Israel's foreign minister has accused Sweden of 'Ikea diplomacy' over its decision to recognise the state of Palestine.

Avigdor Lieberman described the move as "unfortunate" claiming Stockholm had a too simplistic approach to the Middle East, which, he said, is more complex than self-assemble furniture produced by the Swedish retail giant.

"It is too bad that the government of Sweden has chosen to adopt the measure that does a lot of damage and has no benefits." Lieberman said, Haaretz newspaper reported.

"Sweden must understand that relations in the Middle East are much more complicated than self-assembly furniture at Ikea."

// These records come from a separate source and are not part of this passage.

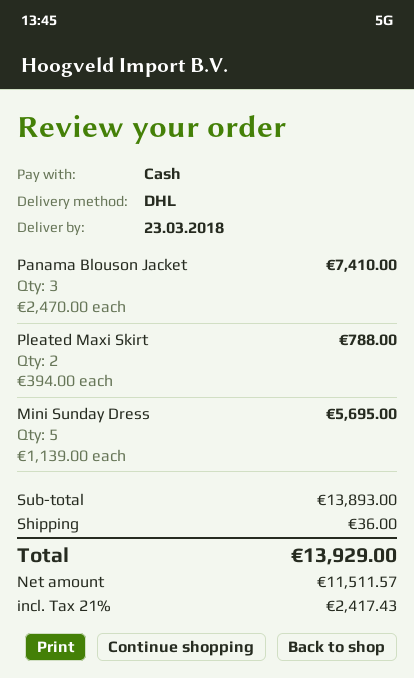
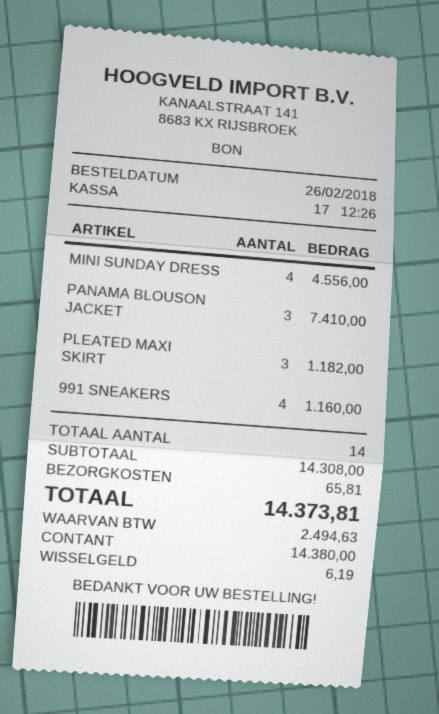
Pleated Maxi Skirt: 2 for 788.00 -> 3 for 1182.00
Mini Sunday Dress: 5 for 5695.00 -> 4 for 4556.00
991 SNEAKERS: none -> 4 for 1160.00
subtotal: 13893.00 -> 14308.00
shipping: 36.00 -> 65.81
tax: 2417.43 -> 2494.63
total: 13929.00 -> 14373.81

Sweden took the historic step of officially recognising the state of Palestine earlier today.

"It is an important step that confirms the Palestinians' right to self-determination. We hope that this will show the way for others," foreign minister Margot Wallstrom said.

The Swedish foreign minister tweeted:

The US called the measure that was announced last month by prime minister Stefan Lofven as "premature".

Lofven maintains the Israeli-Palestinian conflict could only be solved through a two-state solution negotiated within the framework of international law.

"A two-state solution requires mutual recognition and a will to peaceful coexistence. Sweden will therefore recognise the state of Palestine," he said.

The statement elicited a heated reaction from Israel which summoned Sweden's ambassador to protest against what it perceived as a unilateral move.

The UN General Assembly recognised Palestine as a non-member observer state in 2012, paving the way to a wider official recognition from European states.